EXERCISE DESCRIPTION = Which lines run from the line with "[64,276,233,285] [47,293,228,305] [46,310,172,322]" through the line with "[32,308,325,322] [32,333,355,347] //" in the entries below? Print them exactly, both ends included, and nothing more.

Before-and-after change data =
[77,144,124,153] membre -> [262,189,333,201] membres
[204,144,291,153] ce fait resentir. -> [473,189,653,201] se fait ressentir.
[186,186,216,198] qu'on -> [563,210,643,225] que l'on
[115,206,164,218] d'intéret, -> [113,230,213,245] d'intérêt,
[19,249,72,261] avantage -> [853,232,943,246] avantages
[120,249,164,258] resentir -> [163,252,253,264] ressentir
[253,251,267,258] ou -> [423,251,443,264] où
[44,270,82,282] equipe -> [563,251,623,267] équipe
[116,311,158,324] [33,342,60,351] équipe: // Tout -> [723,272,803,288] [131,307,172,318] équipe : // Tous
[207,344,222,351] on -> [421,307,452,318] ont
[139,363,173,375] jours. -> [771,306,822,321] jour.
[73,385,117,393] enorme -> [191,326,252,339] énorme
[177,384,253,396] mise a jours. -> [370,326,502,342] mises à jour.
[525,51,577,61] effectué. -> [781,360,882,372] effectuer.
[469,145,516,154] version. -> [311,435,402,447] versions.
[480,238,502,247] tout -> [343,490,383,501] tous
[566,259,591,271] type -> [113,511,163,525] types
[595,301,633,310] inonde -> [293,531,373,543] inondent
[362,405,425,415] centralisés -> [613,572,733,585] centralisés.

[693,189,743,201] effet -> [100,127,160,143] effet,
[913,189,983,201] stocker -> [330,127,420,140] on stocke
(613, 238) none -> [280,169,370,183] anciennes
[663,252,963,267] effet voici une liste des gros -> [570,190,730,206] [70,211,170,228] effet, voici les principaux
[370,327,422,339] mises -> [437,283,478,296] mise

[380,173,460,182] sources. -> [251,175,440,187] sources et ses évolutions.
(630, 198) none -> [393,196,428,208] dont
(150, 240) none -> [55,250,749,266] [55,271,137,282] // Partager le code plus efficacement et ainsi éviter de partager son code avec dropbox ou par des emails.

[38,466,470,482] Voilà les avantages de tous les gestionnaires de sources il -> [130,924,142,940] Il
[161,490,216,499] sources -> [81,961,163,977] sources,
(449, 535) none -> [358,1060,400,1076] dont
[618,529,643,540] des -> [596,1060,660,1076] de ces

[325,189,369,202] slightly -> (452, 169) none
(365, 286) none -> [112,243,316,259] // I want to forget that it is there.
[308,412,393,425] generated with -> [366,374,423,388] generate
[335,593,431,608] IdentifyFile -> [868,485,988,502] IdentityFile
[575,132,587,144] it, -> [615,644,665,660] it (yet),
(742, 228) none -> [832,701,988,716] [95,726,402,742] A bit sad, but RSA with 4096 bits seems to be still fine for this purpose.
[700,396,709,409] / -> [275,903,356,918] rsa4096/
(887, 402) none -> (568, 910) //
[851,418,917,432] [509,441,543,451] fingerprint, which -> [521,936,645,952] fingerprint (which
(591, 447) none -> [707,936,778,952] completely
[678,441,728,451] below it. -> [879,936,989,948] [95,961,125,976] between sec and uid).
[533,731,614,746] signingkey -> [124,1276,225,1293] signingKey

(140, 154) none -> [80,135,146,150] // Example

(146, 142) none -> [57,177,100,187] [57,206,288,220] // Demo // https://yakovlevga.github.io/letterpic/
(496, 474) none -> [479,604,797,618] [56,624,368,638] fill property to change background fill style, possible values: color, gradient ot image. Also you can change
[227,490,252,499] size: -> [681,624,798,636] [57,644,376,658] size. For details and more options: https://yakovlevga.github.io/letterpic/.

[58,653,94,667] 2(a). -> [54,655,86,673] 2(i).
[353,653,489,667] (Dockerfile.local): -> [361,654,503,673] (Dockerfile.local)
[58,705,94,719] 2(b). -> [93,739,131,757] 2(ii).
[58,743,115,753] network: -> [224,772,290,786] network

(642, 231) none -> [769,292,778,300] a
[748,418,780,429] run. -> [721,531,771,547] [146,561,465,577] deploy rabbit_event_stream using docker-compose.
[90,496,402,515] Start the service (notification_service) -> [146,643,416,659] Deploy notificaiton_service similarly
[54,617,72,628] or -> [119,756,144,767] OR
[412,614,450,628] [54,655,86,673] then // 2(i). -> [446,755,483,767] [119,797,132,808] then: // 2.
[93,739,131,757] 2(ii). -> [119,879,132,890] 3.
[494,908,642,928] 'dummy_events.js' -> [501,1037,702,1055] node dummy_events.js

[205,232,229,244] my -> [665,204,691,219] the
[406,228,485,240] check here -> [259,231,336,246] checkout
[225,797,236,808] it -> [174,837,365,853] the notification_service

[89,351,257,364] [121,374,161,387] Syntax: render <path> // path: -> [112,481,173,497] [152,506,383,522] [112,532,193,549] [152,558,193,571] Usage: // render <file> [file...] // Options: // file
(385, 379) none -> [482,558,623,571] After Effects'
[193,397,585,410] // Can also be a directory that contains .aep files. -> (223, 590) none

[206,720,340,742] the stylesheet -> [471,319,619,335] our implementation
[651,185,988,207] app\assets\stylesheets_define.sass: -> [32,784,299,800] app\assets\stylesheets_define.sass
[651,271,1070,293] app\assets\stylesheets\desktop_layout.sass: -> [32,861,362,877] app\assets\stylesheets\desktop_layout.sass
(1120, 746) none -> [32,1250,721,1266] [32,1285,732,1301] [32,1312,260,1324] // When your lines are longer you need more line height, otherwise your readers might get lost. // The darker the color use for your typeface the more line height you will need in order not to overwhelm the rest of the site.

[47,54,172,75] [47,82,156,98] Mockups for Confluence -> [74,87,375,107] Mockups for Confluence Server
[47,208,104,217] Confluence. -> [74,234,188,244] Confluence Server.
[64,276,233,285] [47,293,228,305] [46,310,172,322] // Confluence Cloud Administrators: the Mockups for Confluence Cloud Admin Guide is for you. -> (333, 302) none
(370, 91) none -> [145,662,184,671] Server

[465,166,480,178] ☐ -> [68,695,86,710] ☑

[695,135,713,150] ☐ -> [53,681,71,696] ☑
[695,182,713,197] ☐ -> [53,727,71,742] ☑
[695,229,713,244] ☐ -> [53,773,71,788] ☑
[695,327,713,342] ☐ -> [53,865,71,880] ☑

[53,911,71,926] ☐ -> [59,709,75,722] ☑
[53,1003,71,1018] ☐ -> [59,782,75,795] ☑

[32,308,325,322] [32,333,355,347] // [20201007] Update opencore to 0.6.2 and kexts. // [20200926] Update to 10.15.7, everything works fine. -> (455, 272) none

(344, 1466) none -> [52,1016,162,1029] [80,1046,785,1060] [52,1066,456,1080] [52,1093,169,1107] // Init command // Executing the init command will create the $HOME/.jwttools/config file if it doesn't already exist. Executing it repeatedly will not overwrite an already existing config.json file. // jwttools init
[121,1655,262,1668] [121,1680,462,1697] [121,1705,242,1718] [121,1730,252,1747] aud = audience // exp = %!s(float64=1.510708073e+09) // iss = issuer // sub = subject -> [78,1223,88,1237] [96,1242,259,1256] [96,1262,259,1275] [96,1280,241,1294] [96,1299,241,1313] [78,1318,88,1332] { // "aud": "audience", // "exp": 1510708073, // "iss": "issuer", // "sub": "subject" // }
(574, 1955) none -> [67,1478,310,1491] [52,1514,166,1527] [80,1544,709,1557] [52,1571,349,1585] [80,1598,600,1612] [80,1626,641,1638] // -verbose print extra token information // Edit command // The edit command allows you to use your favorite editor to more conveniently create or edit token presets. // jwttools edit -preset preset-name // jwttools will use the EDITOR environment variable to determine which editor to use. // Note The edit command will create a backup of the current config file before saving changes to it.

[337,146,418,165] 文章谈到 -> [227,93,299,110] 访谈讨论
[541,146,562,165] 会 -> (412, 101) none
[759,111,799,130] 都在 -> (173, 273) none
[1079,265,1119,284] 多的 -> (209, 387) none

RESULT OF THE TASK =
[64,276,233,285] [47,293,228,305] [46,310,172,322] // Confluence Cloud Administrators: the Mockups for Confluence Cloud Admin Guide is for you. -> (333, 302) none
(370, 91) none -> [145,662,184,671] Server

[465,166,480,178] ☐ -> [68,695,86,710] ☑

[695,135,713,150] ☐ -> [53,681,71,696] ☑
[695,182,713,197] ☐ -> [53,727,71,742] ☑
[695,229,713,244] ☐ -> [53,773,71,788] ☑
[695,327,713,342] ☐ -> [53,865,71,880] ☑

[53,911,71,926] ☐ -> [59,709,75,722] ☑
[53,1003,71,1018] ☐ -> [59,782,75,795] ☑

[32,308,325,322] [32,333,355,347] // [20201007] Update opencore to 0.6.2 and kexts. // [20200926] Update to 10.15.7, everything works fine. -> (455, 272) none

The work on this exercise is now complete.